我们对创伤性脑损伤(TBI)或蛛网膜下腔出血(SAH)患者进行了筛查,以在一项横断面、观察性单中心研究中确定神经康复中创伤后垂体功能减退症的患病率。此外,还回顾性分析了我们筛查的治疗后果。
从 2006 年 2 月至 2009 年 8 月,在神经康复入院后两周内,作为临床常规,对 509 名年龄在 18 至 65 岁之间的患者(TBI 患者 340 名,SAH 患者 169 名)进行了筛查。采集血液以测定空腹皮质醇、游离甲状腺素(fT4)、催乳素、睾酮或雌二醇和胰岛素样生长因子 I(IGF-I)。在筛查中发现异常或有垂体功能减退临床体征的患者接受了进一步的刺激试验:生长激素释放激素-L-精氨酸试验和促肾上腺皮质激素(ACTH)试验(n=36);仅进行 ACTH 试验(n=26);或胰岛素耐量试验(n=56)。
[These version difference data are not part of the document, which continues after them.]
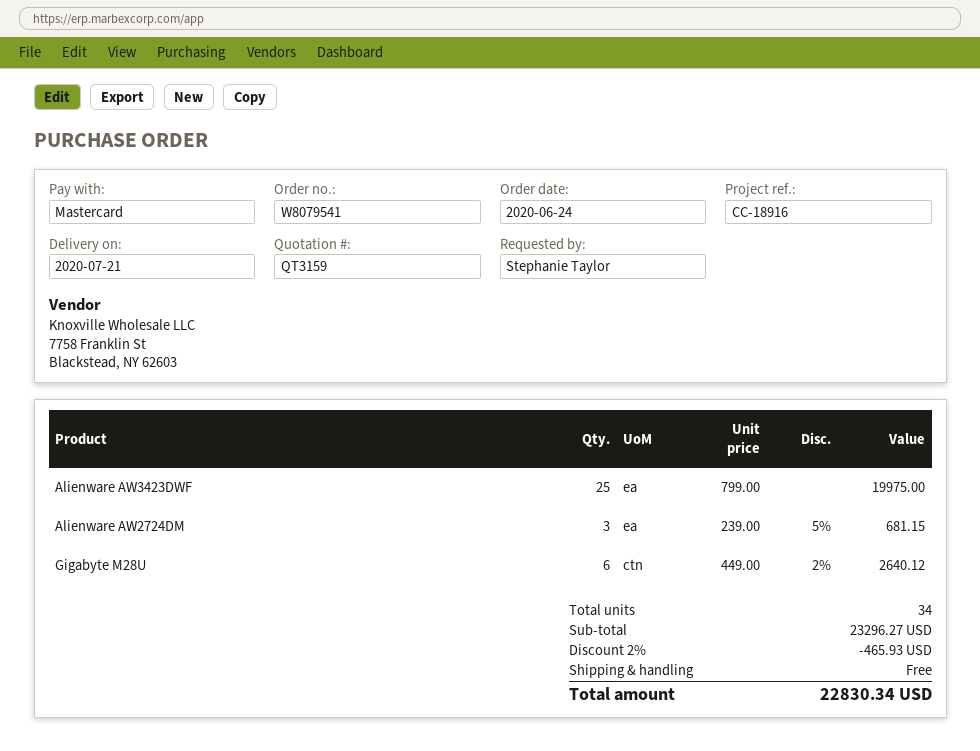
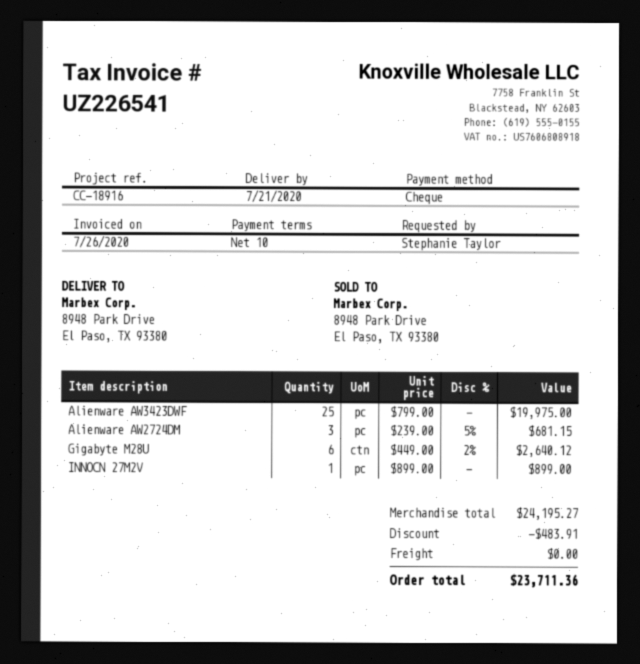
payment method: Mastercard -> cheque
INNOCN 27M2V: none -> 1 x 899.00 = 899.00
subtotal: 23296.27 -> 24195.27
discount: 465.93 -> 483.91
total: 22830.34 -> 23711.36

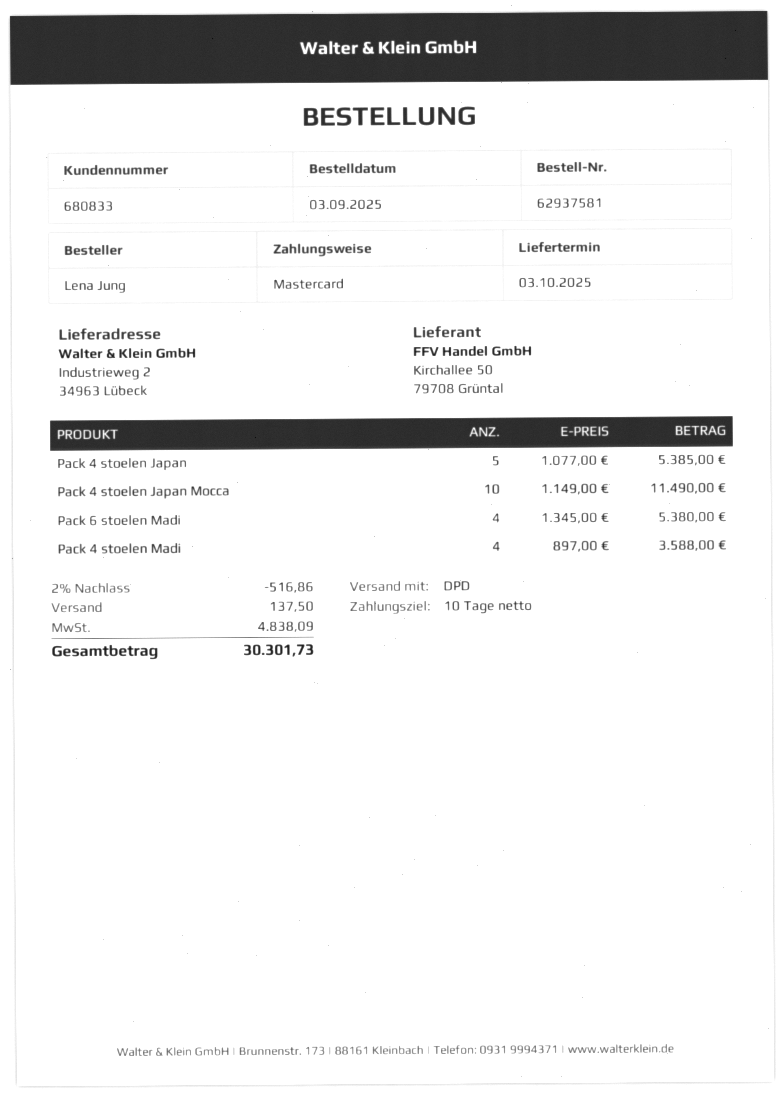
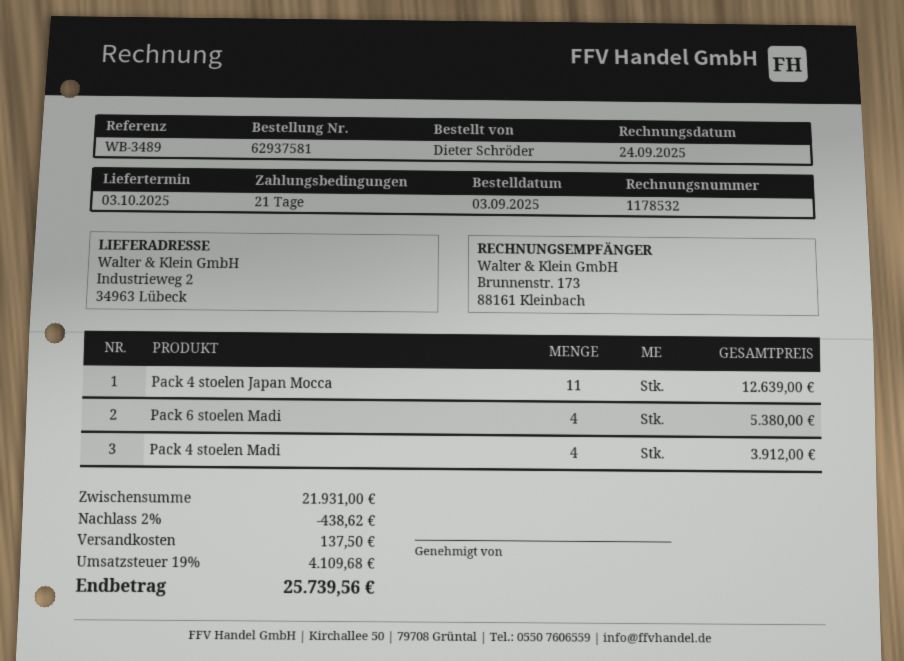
payment terms: 10 days -> 21 days
ordered by: Lena Jung -> Dieter Schröder
Pack 4 stoelen Japan: 5 for 5385.00 -> none
Pack 4 stoelen Japan Mocca: 10 for 11490.00 -> 11 for 12639.00
Pack 4 stoelen Madi: 4 for 3588.00 -> 4 for 3912.00
discount: 2% = 516.86 -> 2% = 438.62
tax: 4838.09 -> 4109.68
total: 30301.73 -> 25739.56

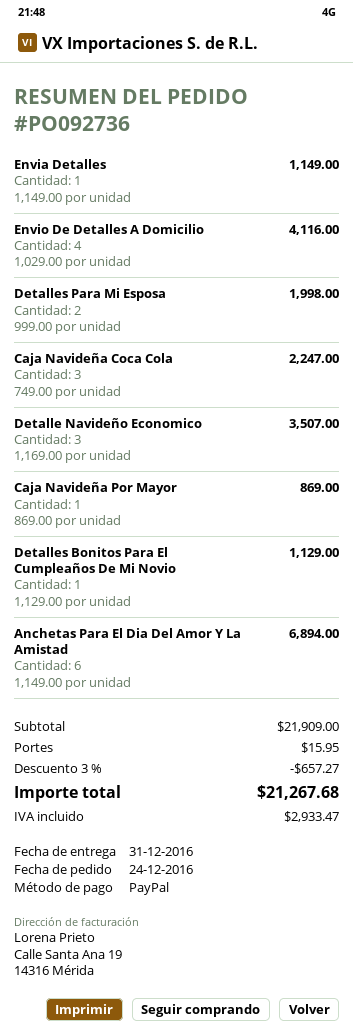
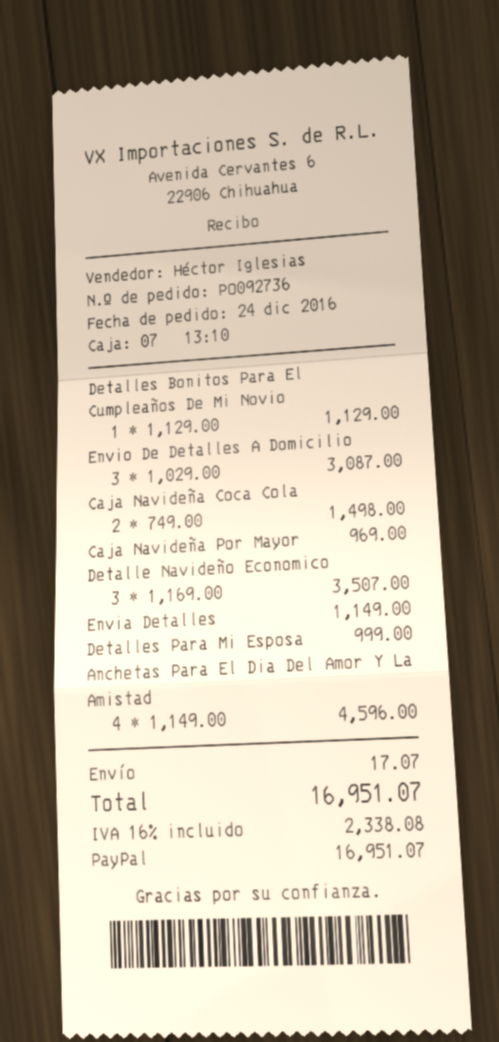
Envio De Detalles A Domicilio: 4 x 1029.00 = 4116.00 -> 3 x 1029.00 = 3087.00
Detalles Para Mi Esposa: 2 x 999.00 = 1998.00 -> 1 x 999.00 = 999.00
Caja Navideña Coca Cola: 3 x 749.00 = 2247.00 -> 2 x 749.00 = 1498.00
Caja Navideña Por Mayor: 1 x 869.00 = 869.00 -> 1 x 969.00 = 969.00
Anchetas Para El Dia Del Amor Y La Amistad: 6 x 1149.00 = 6894.00 -> 4 x 1149.00 = 4596.00
discount: 3% = 657.27 -> none
shipping: 15.95 -> 17.07
tax: 2933.47 -> 2338.08
total: 21267.68 -> 16951.07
在我们对 509 名患者的筛查中,28.5%的患者至少有一种下丘脑-垂体轴激素值降低,4.5%的患者有两种或两种以上轴激素值降低。最常见的异常是所有男性中 40.7%的睾酮降低(以下 13/131 名男性给予了替代治疗)。5.9%(n=3)的患者发现游离甲状腺素降低,5.8%的患者发现 IGF-I 降低,1.4%的患者发现皮质醇降低,0.2%的患者发现催乳素降低;均未给予替代治疗。进一步的刺激试验显示生长激素缺乏症 20.7%(n=19/92),皮质醇不足 23.7%(n=28/118)。实验室值可能提示垂体功能减退症(33%)很常见,但并不总是意味着创伤后垂体功能减退症。在我们的筛查中,实验室值可能提示垂体功能减退症很常见,但大多数患者在临床上并未被诊断为垂体功能不足,也未接受激素替代治疗。对于神经康复中的所有患者,不考虑受伤时间、疾病严重程度和治疗后果,进行常规筛查似乎没有用处。